Collaboration is encouraged
Just as knowledge is interconnected, people don’t live in a vacuum. Connexions promotes communication between content creators and provides various means of collaboration. Collaboration helps knowledge grow more quickly, advancing the possibilities for new ideas from which we all benefit.”

—Connexions—Philosophy, CC BY, <cnx.org/aboutus/>

However, one major question with Connexions that needs to be asked is whether it really is a collaborative platform or is it a platform for sharing content. Authors that make their content available as “modules” for others to remix into collections, for example, might not be considered a collaborative activity. Although popularly considered collaborative it probably is better seen as a successful mechanism for sharing individually authored OER materials. Discussions and connections between contributors might be made around this shared content which might turn into collaborations that occur outside of the platform but Connexions itself as platform for collaboration is mostly aspirational. 

There is also P2PU <p2pu.org/> and Wikiversity <en.wikiversity.org> which are trying to establish remote and collaborative pegagogical strategies, and another interesting group producing OER materials is the Teaching Open Source group. <www.teachingopensource.org>.

Beyond the institution

OER is not only used in an institutional context—it is especially a boon for self-learning. OCW materials are useful for self-learners, but OCW programs generally do not actively facilitate collaboration with self-learners. A platform like Connexions is more amenable to such collaboration, while wiki-based OER platforms have an even lower barrier to contribution that enable self-learners (and of course teachers and students in more traditional settings) to collaborate directly on the platform. Wiki-based OER platforms such as Wikiversity and WikiEducator make it even easier for learners and teachers in all settings to participate in the development and repurposing of educational materials. 

Self-learning only goes so far. Why not apply the lessons of collaboration directly to the learning process, helping self-learners help each other? This is what a project called Peer 2 Peer University has set out to do:

“The mission of P2PU is to leverage the power of the Internet and social software to enable communities of people to support learning for each other. P2PU combines open educational resources, structured courses, and recognition of knowledge/learning in order to offer high-quality low-cost education opportunities. It is run and governed by volunteers.”

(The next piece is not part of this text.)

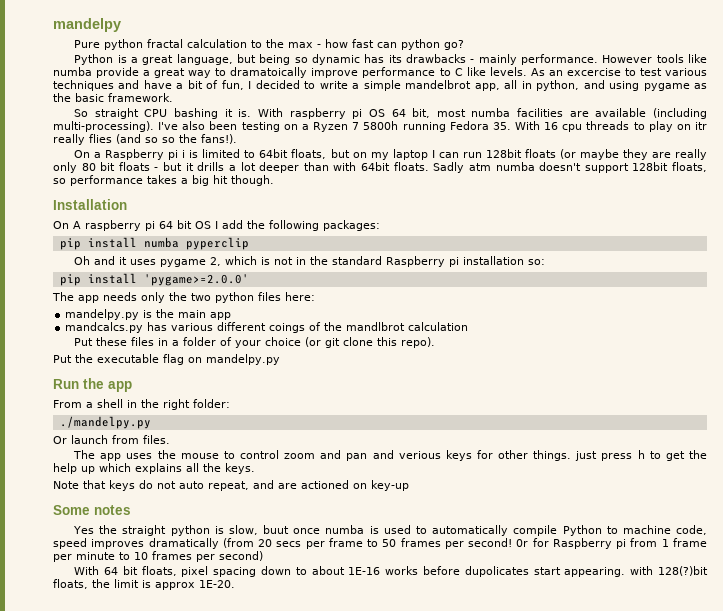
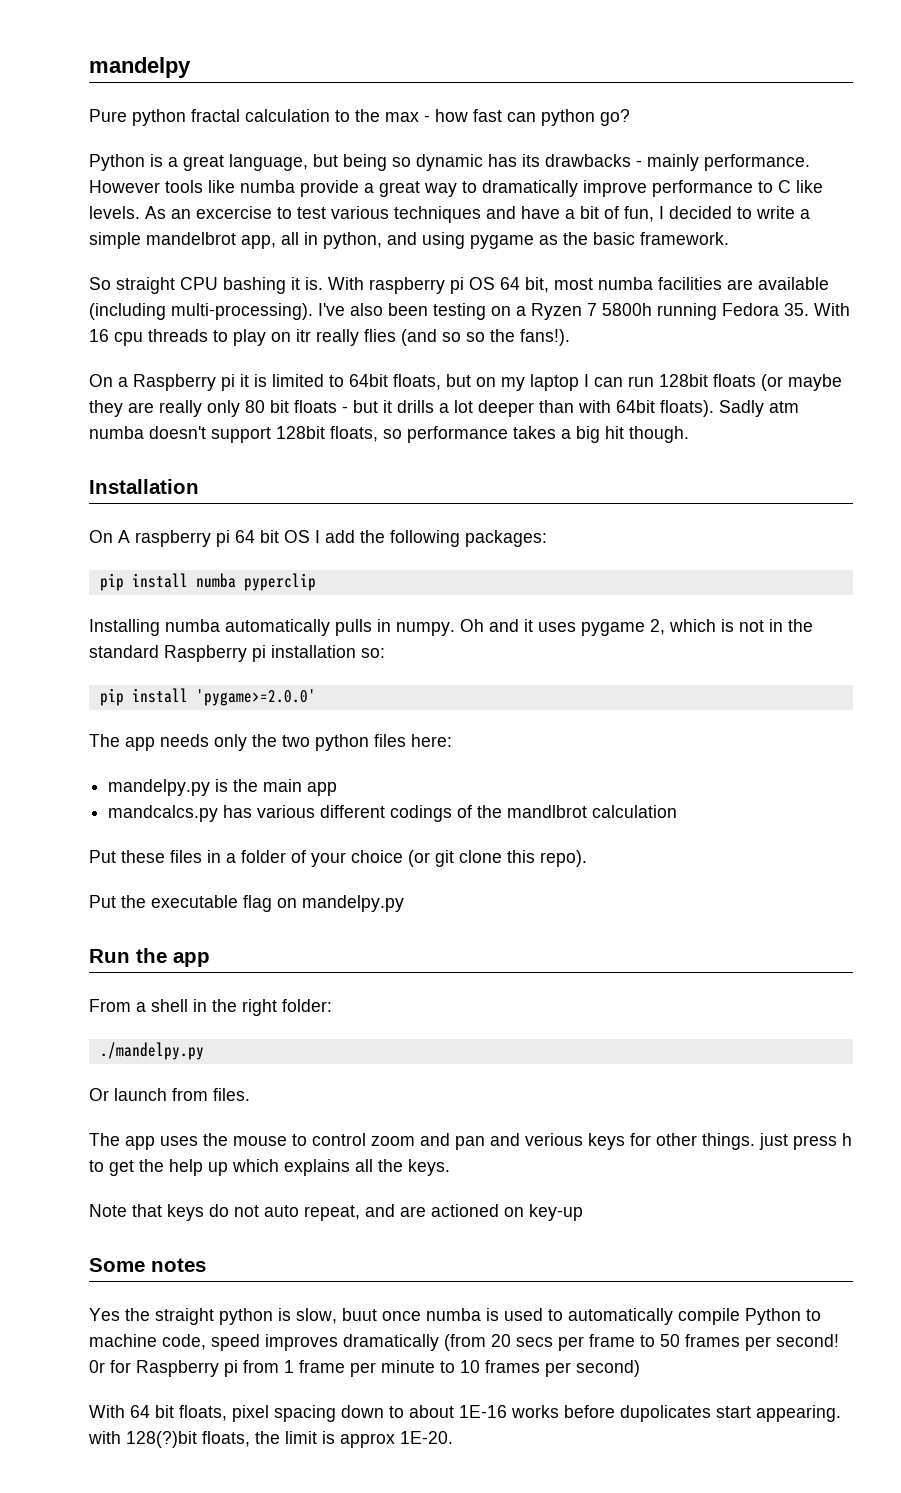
[230,67,308,78] dramatoically -> [482,180,578,197] dramatically
[182,150,186,158] i -> [240,374,249,387] it
[393,162,429,171] floats. -> [660,400,714,417] floats).
(249, 243) none -> [89,619,455,636] Installing numba automatically pulls in numpy.
[269,323,306,333] coings -> [390,805,453,822] codings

Scaling educational collaboration

As in the case of science, delivering the full impact of the possibilities of modern collaboration tools requires more than simply using the tools to create more resources. For the widest adoption, collaboratively created and curated materials must meet state-mandated standards and include accompanying assessment mechanisms.


Educational Intervention

The book sprint might be applied to PhD dissertations. The book sprint could be extended to a thesis written over two weeks by 20 people. Is there a venture capitalist out there who would like to found “SprintMyDissertation.com”?

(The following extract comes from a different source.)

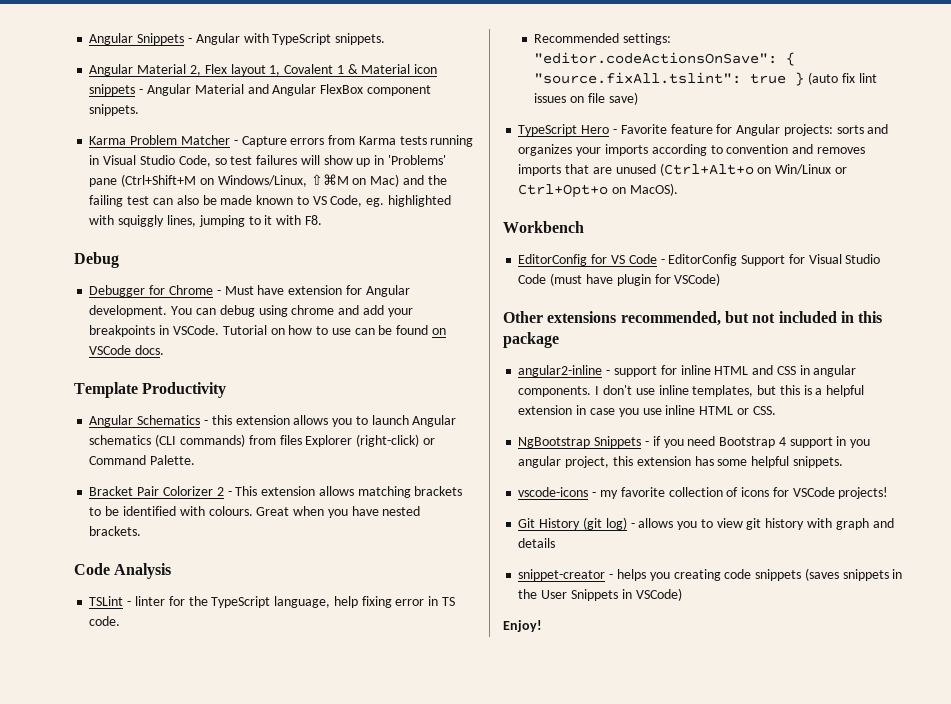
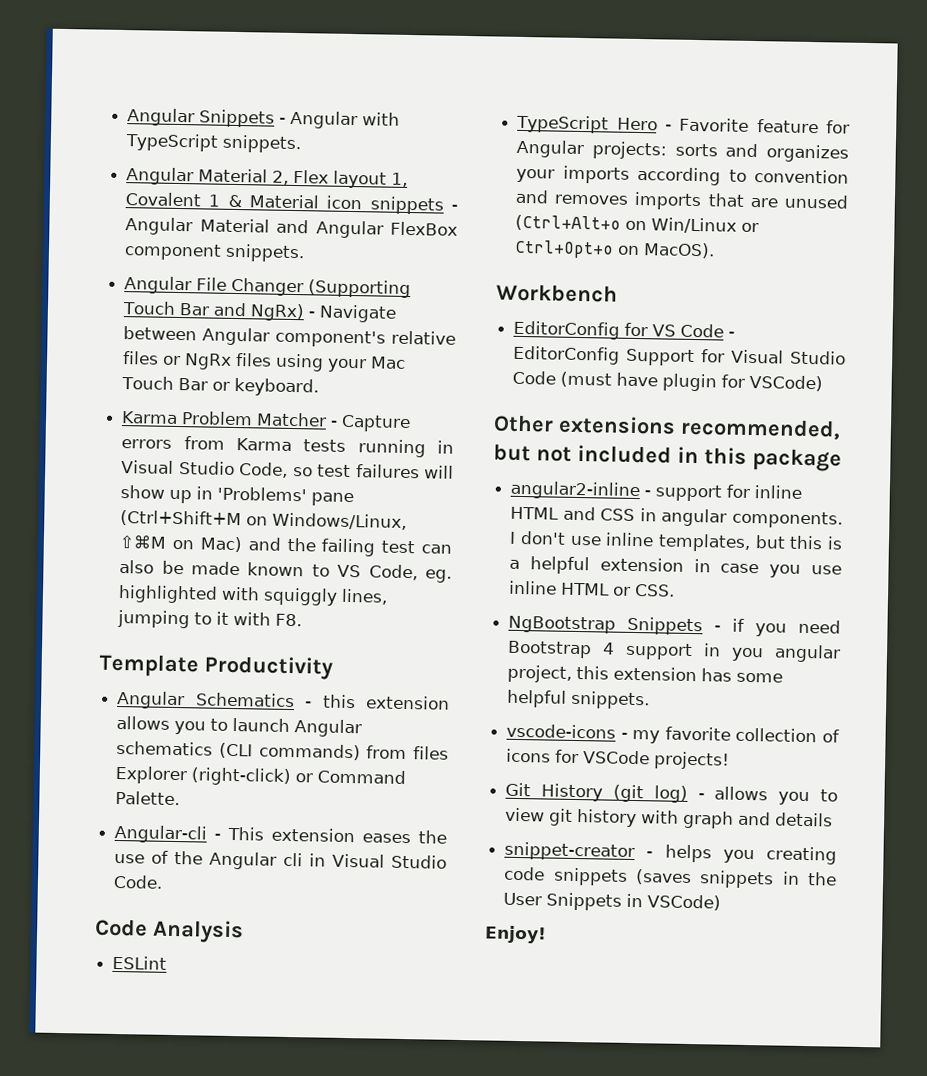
(140, 110) none -> [124,276,412,299] [122,301,398,323] [123,326,457,348] [122,351,407,373] [121,376,320,397] // Angular File Changer (Supporting Touch Bar and NgRx) - Navigate between Angular component's relative files or NgRx files using your Mac Touch Bar or keyboard.
[74,252,119,268] [89,285,410,297] [89,305,413,317] [89,325,446,337] [89,345,165,355] // Debug // Debugger for Chrome - Must have extension for Angular development. You can debug using chrome and add your breakpoints in VSCode. Tutorial on how to use can be found on VSCode docs. -> (303, 620) none
[89,486,463,498] [89,506,421,518] [89,526,142,536] [74,563,172,579] [89,596,455,608] [89,616,121,626] [534,33,672,45] [534,52,796,66] [534,72,877,86] [534,92,638,105] Bracket Pair Colorizer 2 - This extension allows matching brackets to be identified with colours. Great when you have nested brackets. // Code Analysis // TSLint - linter for the TypeScript language, help fixing error in TS code. // Recommended settings: "editor.codeActionsOnSave": { "source.fixAll.tslint": true } (auto fix lint issues on file save) -> [114,824,447,844] [114,850,448,870] [113,874,164,889] [95,918,244,944] [112,955,168,970] Angular-cli - This extension eases the use of the Angular cli in Visual Studio Code. // Code Analysis // ESLint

While educational policy changes may be required, perhaps the best way for open education communities to convince policymakers to make these changes is to develop and adopt even more sophisticated collaboration tools, for example reputation systems for collaborators and quality metrics, collaborative filtering and other discovery mechanisms for educational materials. One example are “lenses” at Connexions <cnx.org/lenses>, which allow one to browse resources specifically endorsed by an organization or individual that one trusts.

Again, similar to science, clearing the external barriers to adoption of collaboration may result in general breakthroughs in collaboration tools and methods.